The Software Development Blog | AndPlus

An Integrated Backup Solution [Part I]

Written by Brian Geary | Jun 23, 2010 4:00:00 AM

When it comes to your company's data, nothing is more valuable, yet often it is taken for granted. Taken for granted, that is, until a hard disk fails. Many companies set up a simple policy to mirror their data on an external drive every night. This works great until the wrong file gets published, and then nobody knows which version should be on the server, and the backup already mirrored the incorrect one. I've even seen companies who just hope that "somebody has a copy" and ignores the idea of backups until something heavily breaks.

At AndPlus Design, we do things a little differently. While keeping developer's source code in source control is standard policy almost everywhere, servers are another matter entirely.

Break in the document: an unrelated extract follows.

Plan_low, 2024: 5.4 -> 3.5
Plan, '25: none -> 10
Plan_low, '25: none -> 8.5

This is a sad state of affairs, because there's really no reason not to. Disk space is a commodity, much cheaper than time, and reliable source control solutions like Subversion have no issues storing large numbers of large files. So, why not mirror a server's web directory in source control, a live version, along with all of the development versions. Even more commonly neglected than a server's file system are the server's data records. So why not back these up in source control too.

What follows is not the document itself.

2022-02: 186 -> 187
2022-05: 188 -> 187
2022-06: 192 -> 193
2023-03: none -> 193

Now if a server's security is breached and data is modified, or if a user accidentally deletes their account, or even if a server suffers a fatal crash, we can look at previous versions of files and data, in exactly the same we would view changes between development versions of software. And of course, if something breaks on a website, we can pinpoint when it changed and what caused it.

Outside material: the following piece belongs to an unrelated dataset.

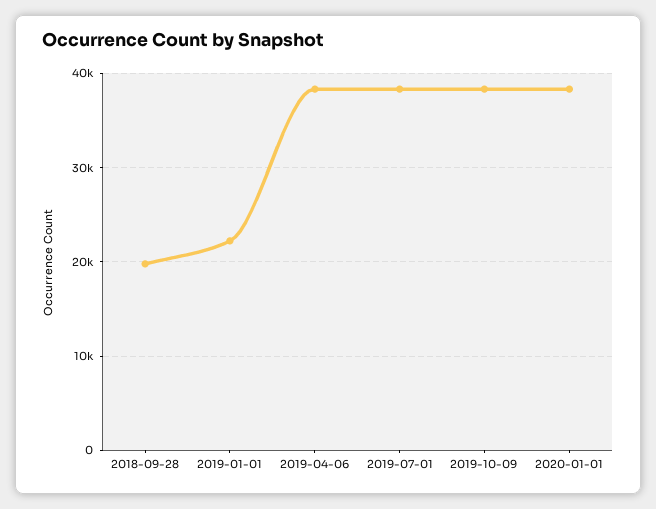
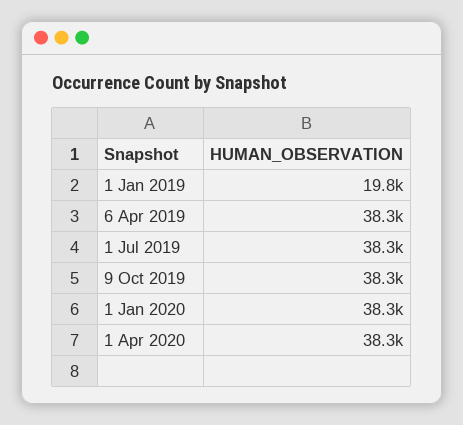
2018-09-28: 20000 -> none
2019-01-01: 22000 -> 19800
1 Apr 2020: none -> 38300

Based upon the principles above, AndPlusDesign has an automated backup solution which can easily handle an arbitrary number of websites and servers. Every website's files and databases are stored in source control daily. Then, source control itself is backed up to multiple locations. This is all implemented as a small set of python scripts. Of course, nothing is a simple as it looks, and in Part II we will go over actual implementation strategies, gotchas, and solutions.